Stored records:
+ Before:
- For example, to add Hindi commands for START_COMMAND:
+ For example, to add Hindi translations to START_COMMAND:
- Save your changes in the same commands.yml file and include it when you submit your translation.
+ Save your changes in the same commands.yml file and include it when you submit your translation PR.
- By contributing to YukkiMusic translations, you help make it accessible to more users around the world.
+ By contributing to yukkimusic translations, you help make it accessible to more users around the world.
--
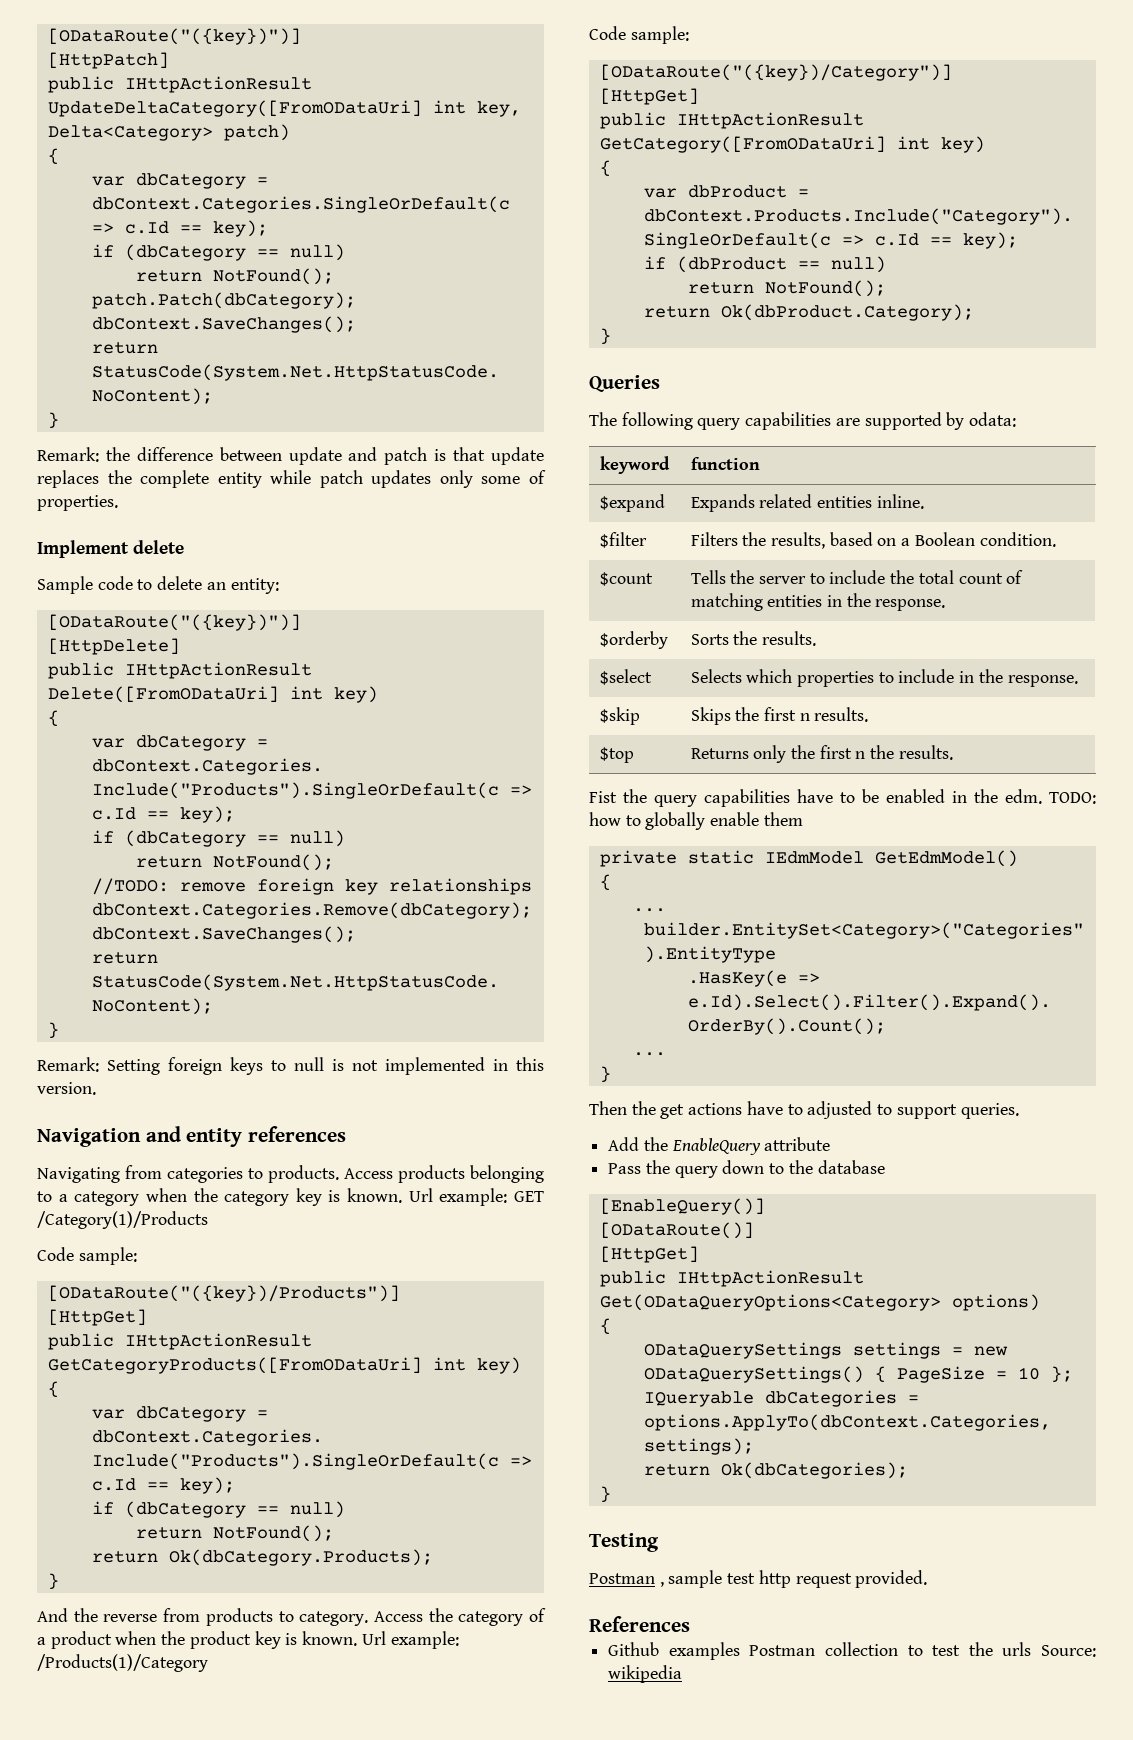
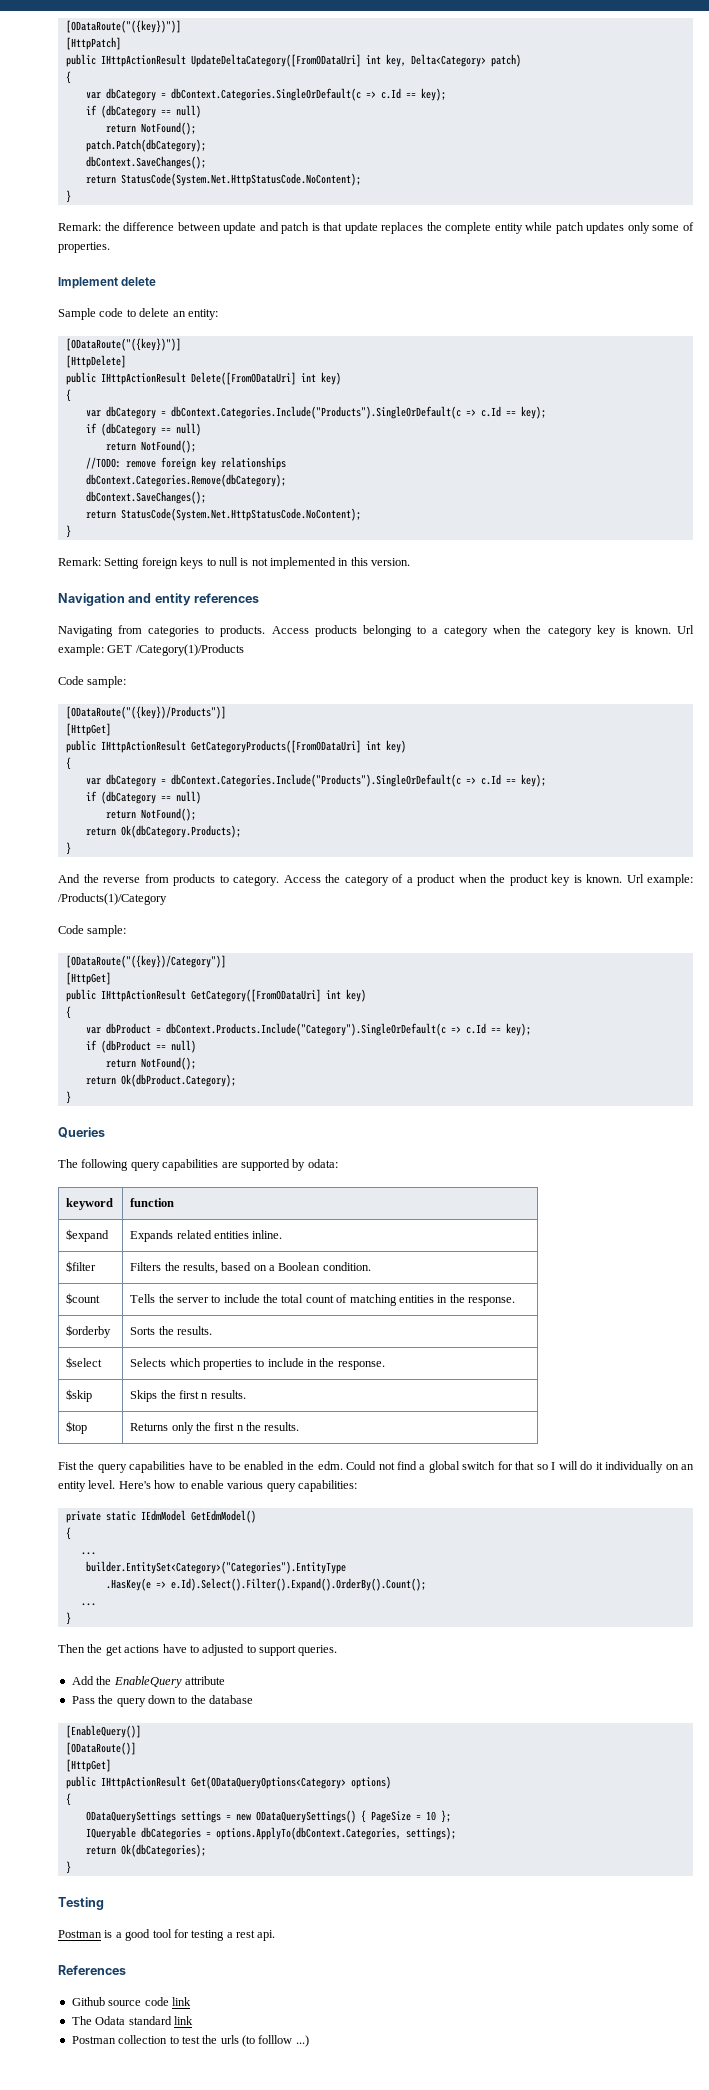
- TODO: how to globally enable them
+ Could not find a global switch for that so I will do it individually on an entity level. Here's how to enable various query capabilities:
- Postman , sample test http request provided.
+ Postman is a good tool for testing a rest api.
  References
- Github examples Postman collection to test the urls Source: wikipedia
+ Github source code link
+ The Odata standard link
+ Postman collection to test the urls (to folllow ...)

Work order:
Copy out the lines above exactly, beginning at the one that contains "- For example, to" and ending at the one that contains "- By contributing".

Output for this exercise:
- For example, to add Hindi commands for START_COMMAND:
+ For example, to add Hindi translations to START_COMMAND:
- Save your changes in the same commands.yml file and include it when you submit your translation.
+ Save your changes in the same commands.yml file and include it when you submit your translation PR.
- By contributing to YukkiMusic translations, you help make it accessible to more users around the world.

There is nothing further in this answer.